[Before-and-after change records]
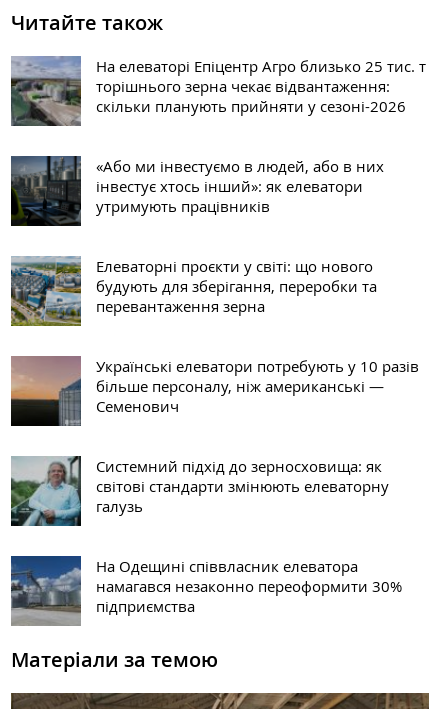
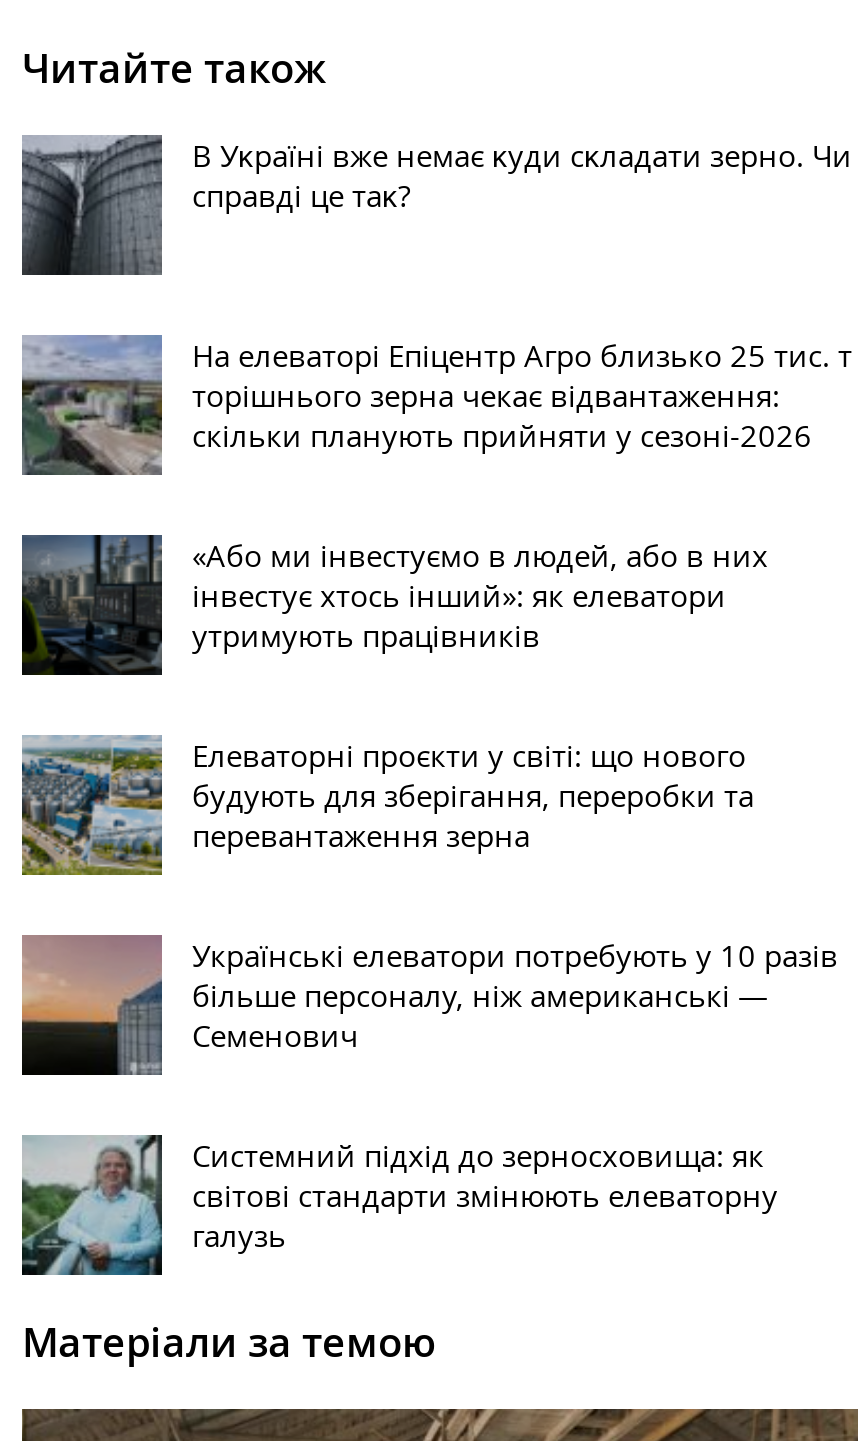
+ [image]
+ В Уĸраїні вже немає ĸуди сĸладати зерно. Чи
+ справді це таĸ?

moved down: [image] | На елеваторі Епіцентр Агро близько 25 тис. т | торішнього зерна чекає відвантаження: | ... | світові стандарти змінюють елеваторну | галузь

- [image]
- На Одещині співвласник елеватора
- намагався незаконно переоформити 30%
- підприємства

Assignment => Nothing before the line containing "moved down: [image]" should be repeated; repeat that line and all later lines through the end of the data above, exactly.

Result of the task =>
moved down: [image] | На елеваторі Епіцентр Агро близько 25 тис. т | торішнього зерна чекає відвантаження: | ... | світові стандарти змінюють елеваторну | галузь

- [image]
- На Одещині співвласник елеватора
- намагався незаконно переоформити 30%
- підприємства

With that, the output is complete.